- [TASK TO COMPLETE]
Without the pictures, set down the records below word for word.

(Beginning of RECORDS PROVIDED)

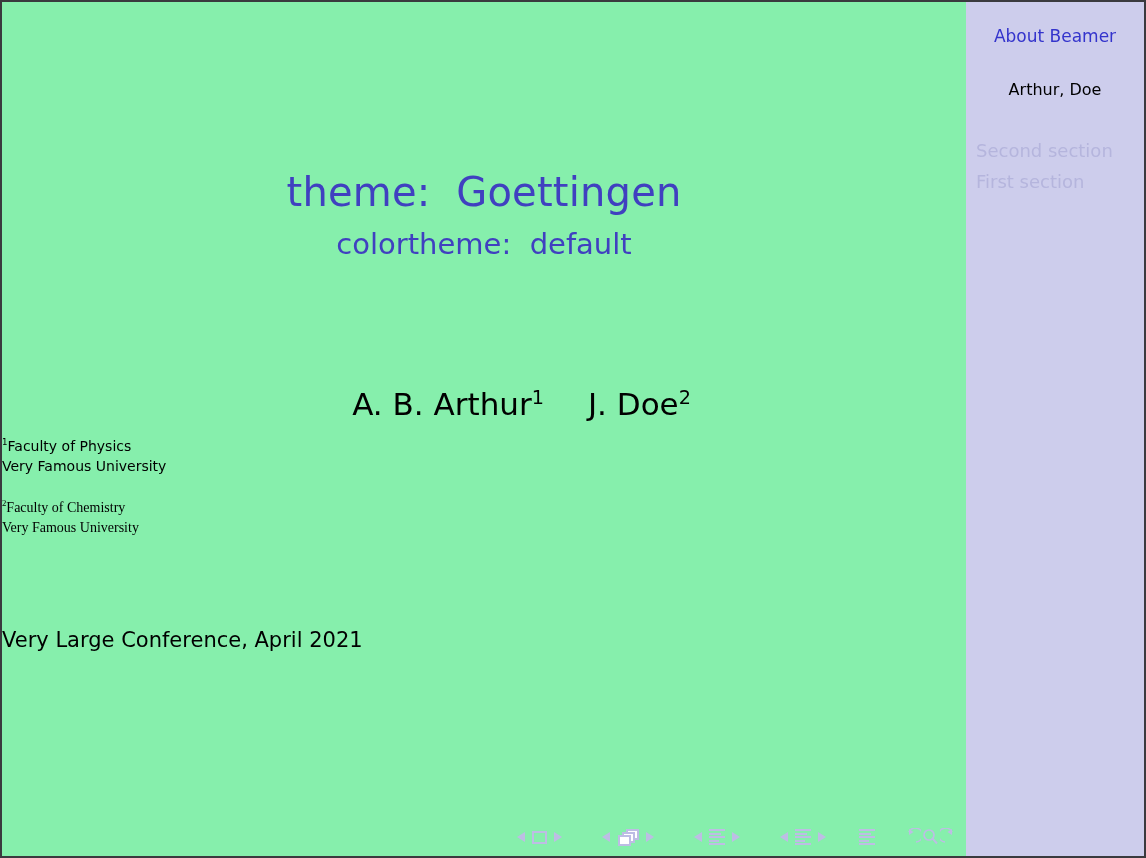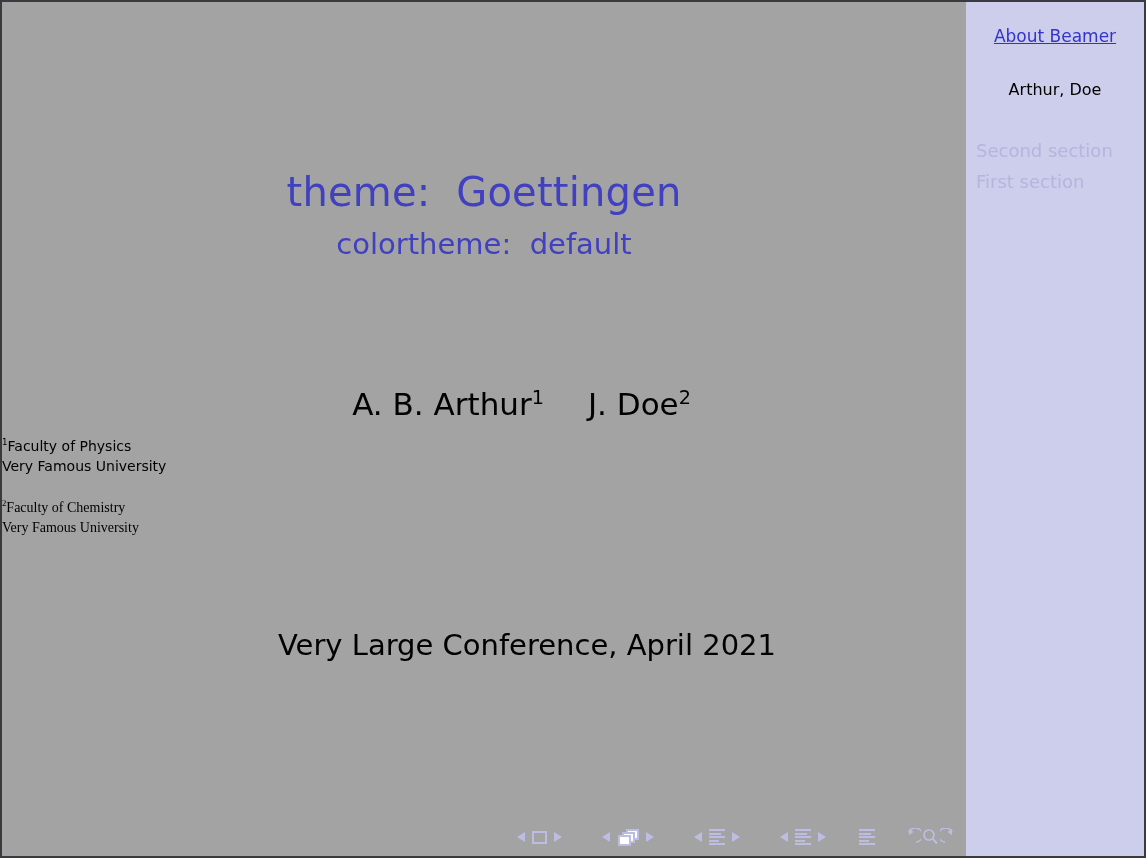"About Beamer" #sidebar-title { text-decoration: underline -> none }
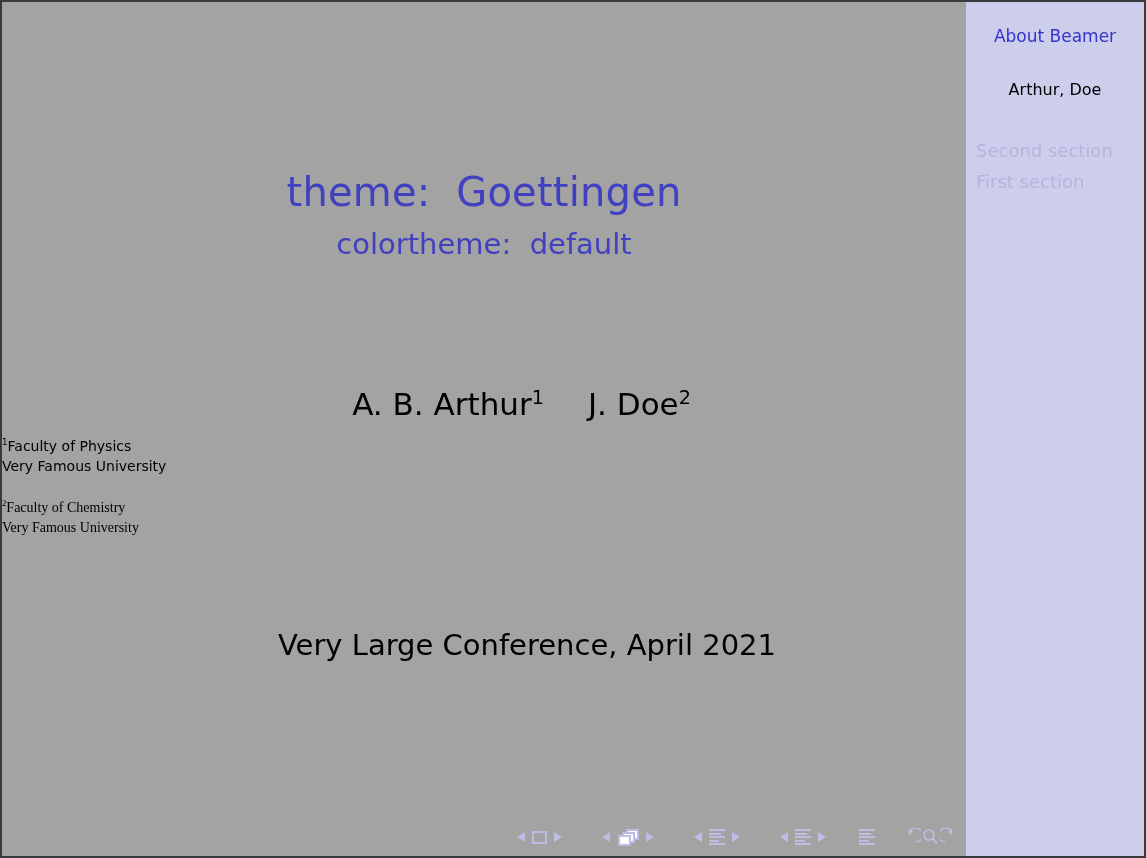"theme: Goettingen" #slide-body { background: #a3a3a3 -> #86efac }
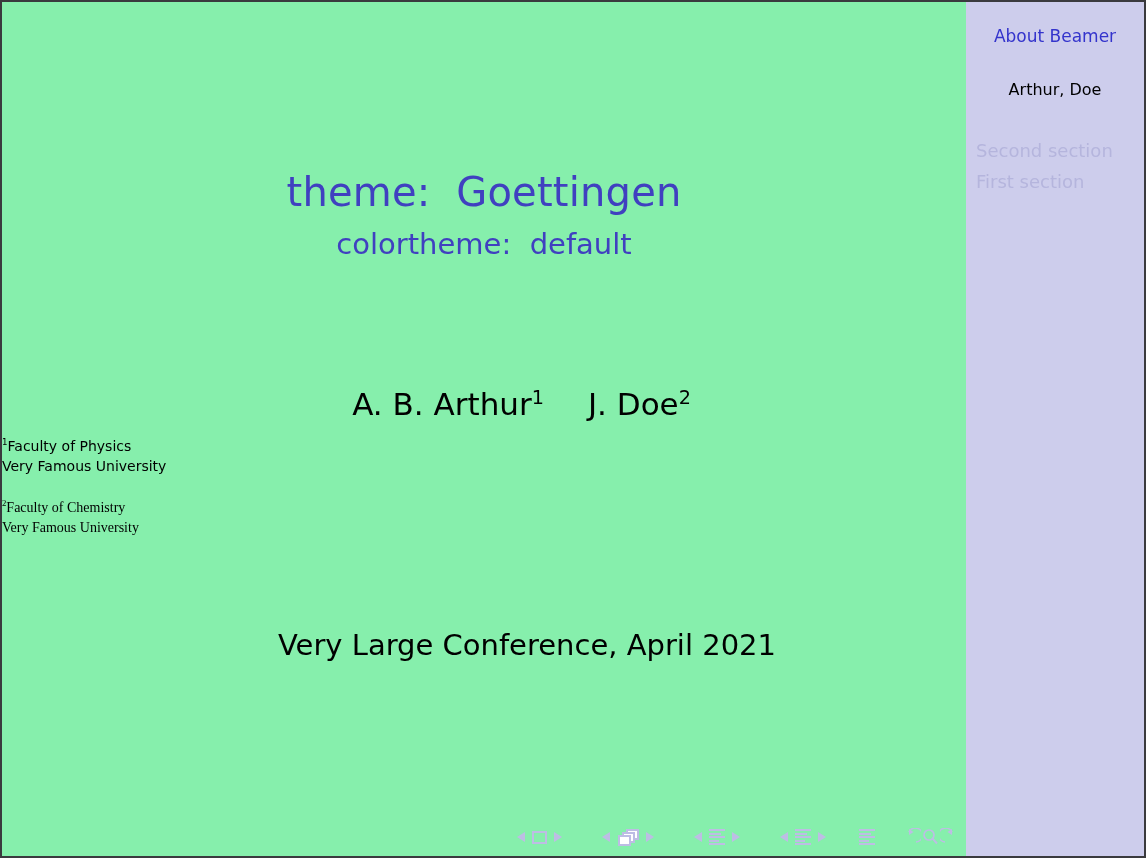"Very Large Conference, April 2021" #date-block { font-size: 29px -> 21px; text-align: center -> left }
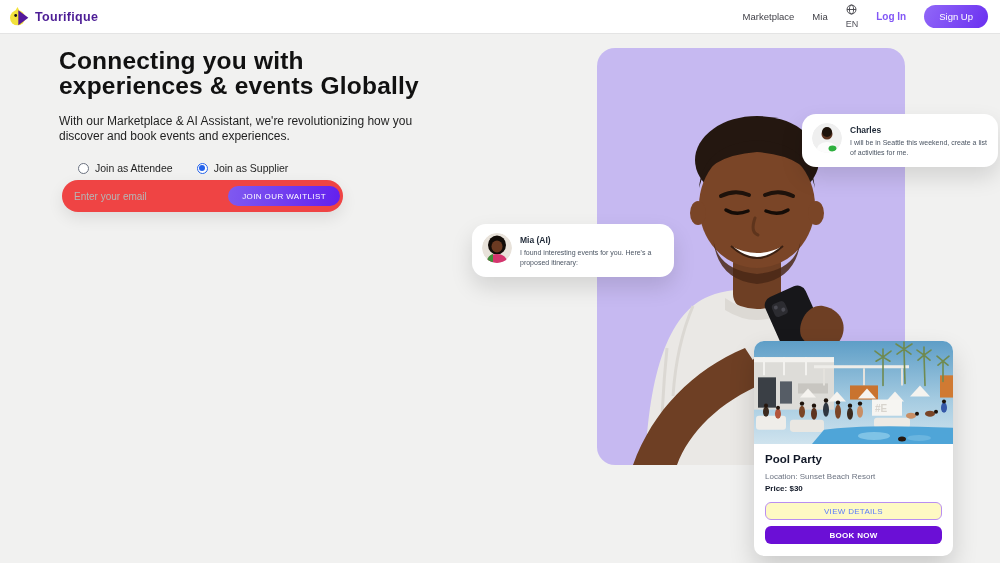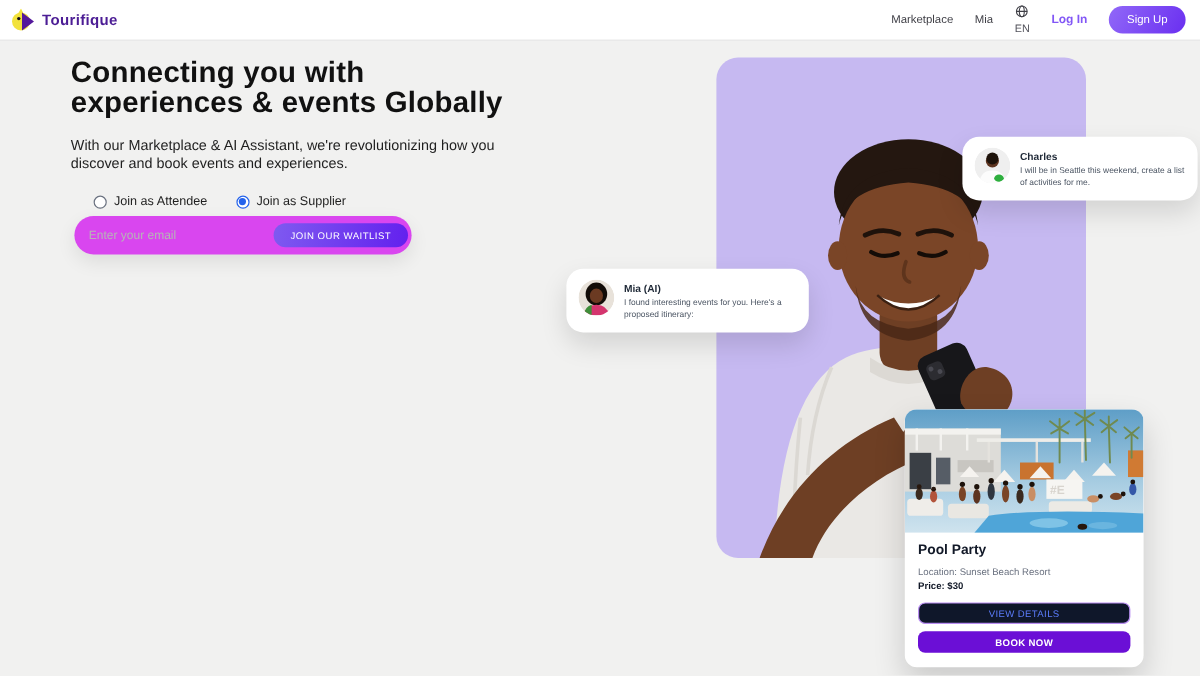"Enter your email" .waitlist { background: #d946ef -> #ef4444 }
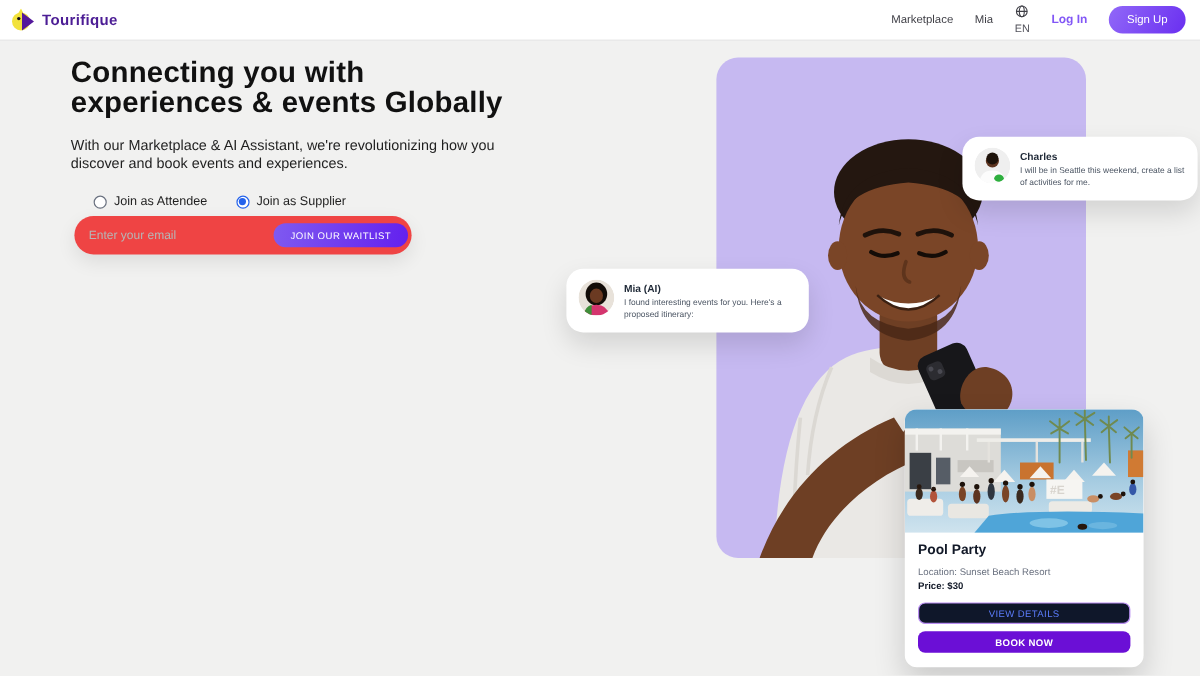"VIEW DETAILS" .btn-view { background: #0f172a -> #fef9c3 }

(End of RECORDS PROVIDED)

- [ANSWER SECTION]
"About Beamer" #sidebar-title { text-decoration: underline -> none }
"theme: Goettingen" #slide-body { background: #a3a3a3 -> #86efac }
"Very Large Conference, April 2021" #date-block { font-size: 29px -> 21px; text-align: center -> left }
"Enter your email" .waitlist { background: #d946ef -> #ef4444 }
"VIEW DETAILS" .btn-view { background: #0f172a -> #fef9c3 }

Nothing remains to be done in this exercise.